About this exercise: Once the line with "left: 68px ->" is found in the data, output it and each following line exactly, up to and including the line with "border: 4px solid", and nothing before or after.

Input data:
──────────────────────────────
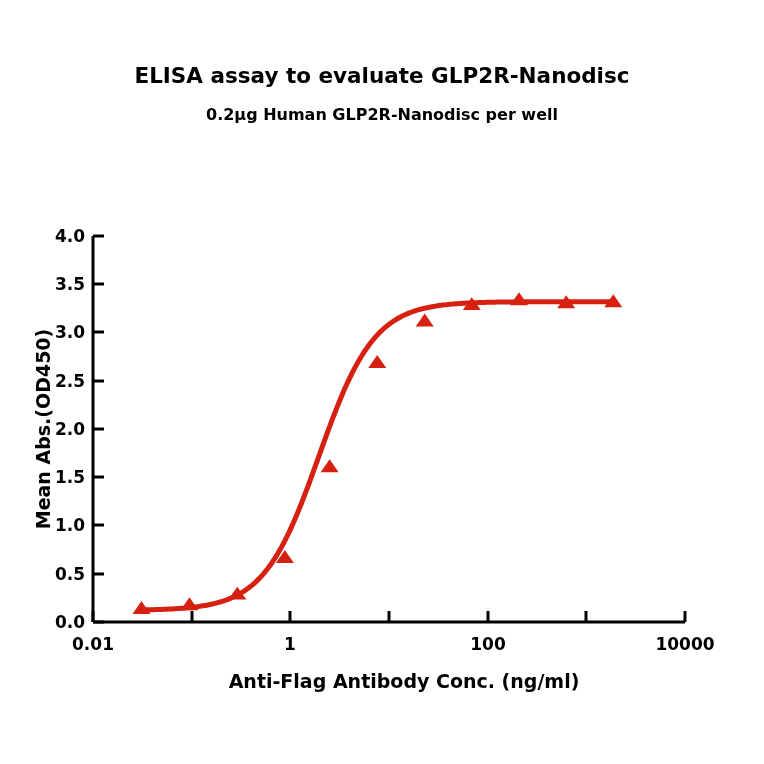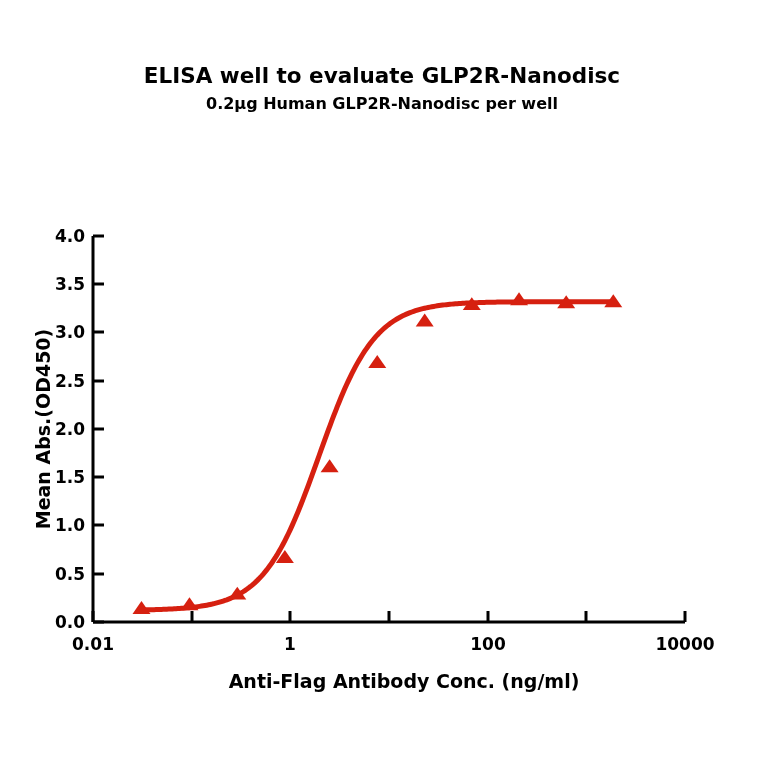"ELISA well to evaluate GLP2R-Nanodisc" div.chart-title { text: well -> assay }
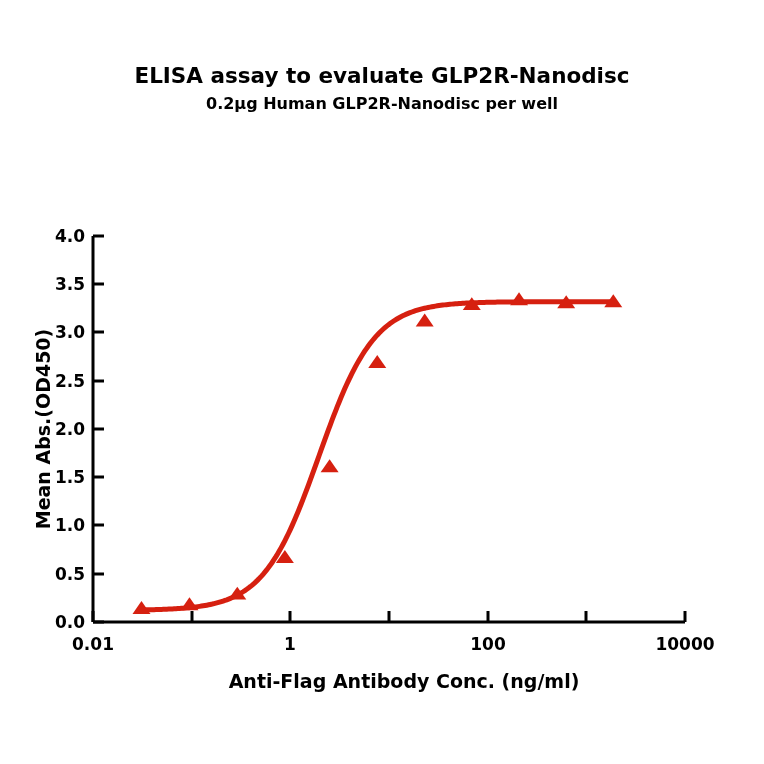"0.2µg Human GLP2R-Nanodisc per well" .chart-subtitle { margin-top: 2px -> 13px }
──────────────────────────────
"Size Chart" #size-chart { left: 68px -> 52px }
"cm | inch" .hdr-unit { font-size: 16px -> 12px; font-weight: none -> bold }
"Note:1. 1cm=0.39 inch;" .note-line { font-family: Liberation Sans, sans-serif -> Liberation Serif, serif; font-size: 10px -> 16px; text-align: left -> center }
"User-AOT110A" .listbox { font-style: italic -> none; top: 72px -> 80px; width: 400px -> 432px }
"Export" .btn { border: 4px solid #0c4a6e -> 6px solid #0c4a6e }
──────────────────────────────
Answer space:
"Size Chart" #size-chart { left: 68px -> 52px }
"cm | inch" .hdr-unit { font-size: 16px -> 12px; font-weight: none -> bold }
"Note:1. 1cm=0.39 inch;" .note-line { font-family: Liberation Sans, sans-serif -> Liberation Serif, serif; font-size: 10px -> 16px; text-align: left -> center }
"User-AOT110A" .listbox { font-style: italic -> none; top: 72px -> 80px; width: 400px -> 432px }
"Export" .btn { border: 4px solid #0c4a6e -> 6px solid #0c4a6e }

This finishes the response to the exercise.